Battery Health on iOS 11.3

Apple is sued for batteries of iPhones and essential patents; company counters in other cases

Another race week for the legal department from Apple: in the past few days, Apple has been involved in two new lawsuits, but has also decided to refute two other cases that had been going on for some time.

Shall we take a look at everything?

IPhones batteries

The first of the lawsuits suffered by the company is nothing new: this is yet another collective action due to the controversy of the iPhones’ batteries – yes, the scandal of two years ago, when the Apple was caught on the heels, silently reducing the performance of their smartphones to preserve their battery, still reverberates.

Battery Health on iOS 11.3

This new lawsuit, filed in the Northern California District Court, cites some laws in the United States and the state itself to accuse Apple of unfair business practices and misleading advertising. According to the complainants, Apple’s actions affect all owners of iPhones 6/6 Plus, 6s / 6s Plus, SE and 7/7 Plus, and add that the Battery Health feature was not sufficiently publicized by the company and does not represent a sufficiently satisfactory solution.

The lawsuit seeks to pay damages and pay the plaintiffs’ legal expenses. Apple did not comment on the case.

Essential patents

The second lawsuit of the day is literally billionaire: a company called Unwired Planet is demanding $ 8 billion(!) from Apple for alleged infringement of essential patents (standard-essential patents, or intellectual properties used for the application and use of basic standards and technologies).

Unwired Planet already has its history with Apple, and the last legal battle between the two companies – which also involved Apple’s alleged infringement of essential patents – was closed out of court in 2016. The new action has to do with intellectual property originally from Swedish Ericsson, currently owned by Unwired Planet.

The company, dedicated to mobile internet solutions, did not comment on the matter – nor did Apple.

Personal Access

At the same time that Apple takes, it also gives: just see this lawsuit recently filed by the legal department of Cupertino against the Israeli company IXI Mobile.

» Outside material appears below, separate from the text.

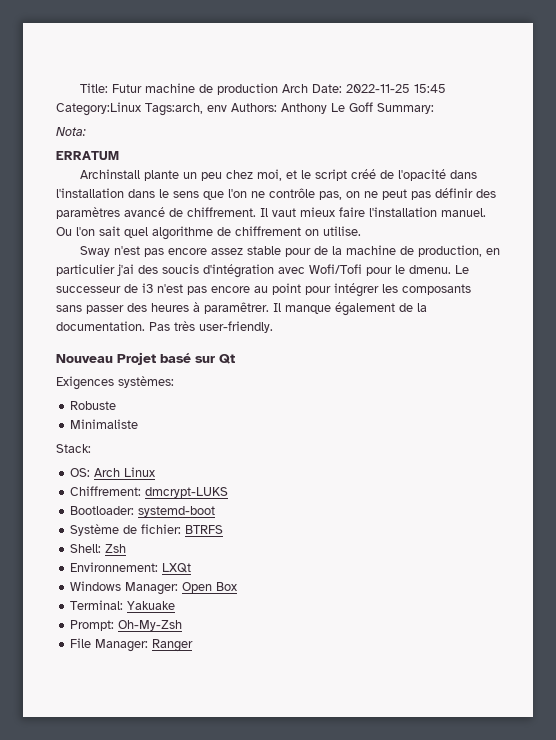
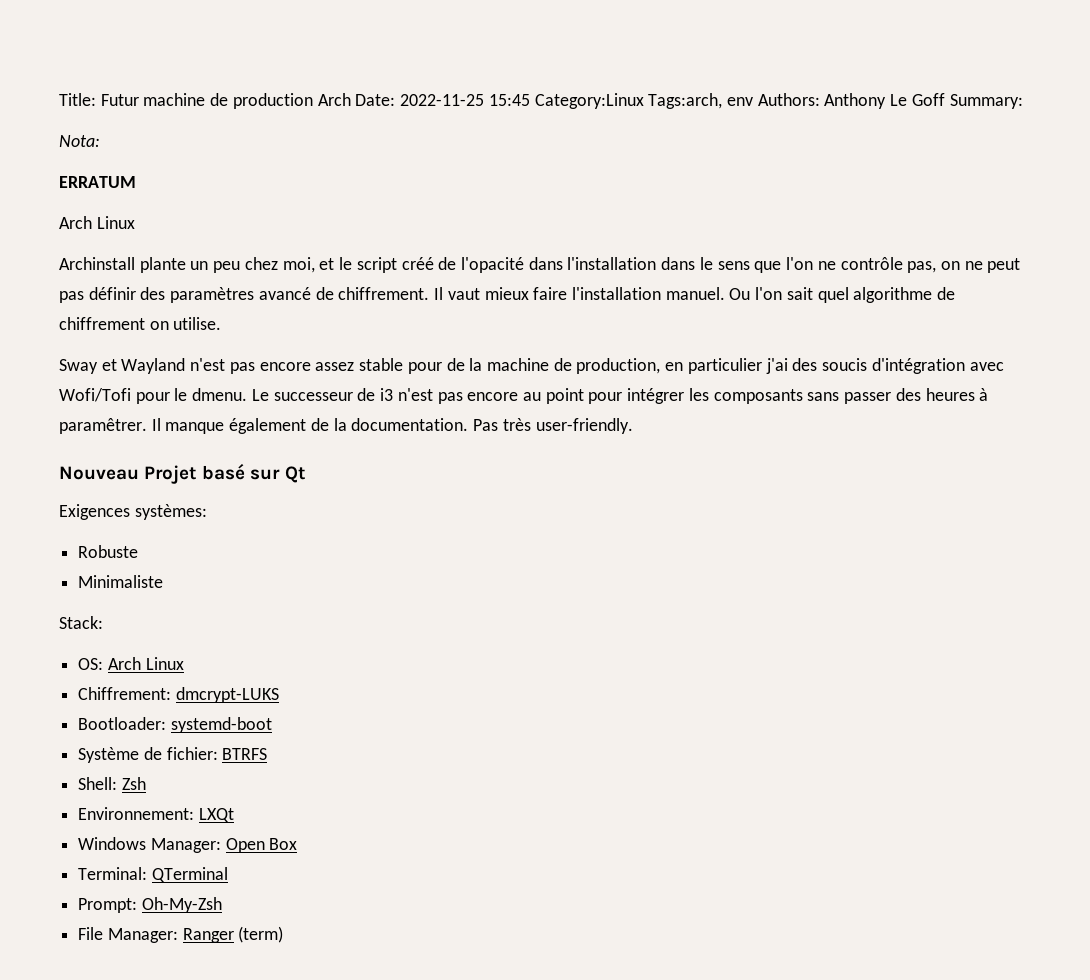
(119, 155) none -> [59,216,135,229] // Arch Linux
(110, 251) none -> [101,358,186,374] et Wayland
[127,601,176,610] Yakuake -> [151,867,228,883] QTerminal
(194, 645) none -> [238,926,284,943] (term)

The intention of Apple with the action is to prevent in court the resumption of a lawsuit filed by IXI in 2014.

Personal Access on iOS 13.1

Personal Access on iOS 13.1

More precisely, the Israeli sued Apple five years ago, claiming that the appeal Personal Access, from the iPhone, infringed on a patent that describes “a means to provide a wireless network using low-range radio signals”. Samsung and BlackBerry were also sued on the same basis, but the companies – along with Apple – won their shares.

Now IXI Mobile wants to have the case reviewed, with 68 additional complaints added to the process. Because of this, Apple filed a “counter-lawsuit” over the Israeli, seeking recognition before the court that the case has already been tried and there is no validity in the new arguments of the opponent. There is still no information as to whether the Apple order goes ahead, however.

FaceTime

Finally, Apple is on the Supreme Court trying to prevent a new lawsuit from being filed against the company. In this case, the opponent in question is the Straight Path IP Group (SPIP), patent troll who sued Apple in court in 2016 for an alleged patent infringement with FaceTime and other device-to-device communication technologies.

New MacBook Air with FaceTime running in full screen

SPIP lost the case after the court found that its patents had not been infringed; the company appealed the decision but was unable to reverse it. Dissatisfied, the “non-practicing entity” filed a petition addressed to the US Supreme Court, asking the judges to review what SPIP considered an incorrect procedure in the judgment of their case.

That’s where Apple comes in: Apple recently responded to the petition, telling the Supreme Court that “if you’re in a hole, stop digging”, referring to the SPIP situation. The Apple remembers that the opponent can suffer sanctions if it loses the dispute and, therefore, is trying to prolong the process; Cupertino’s lawyers added that SPIP’s argument “has no basis or merits” and should suffer the same fate as other similar petitions to the Court.

Let’s see what will come out of this whole story.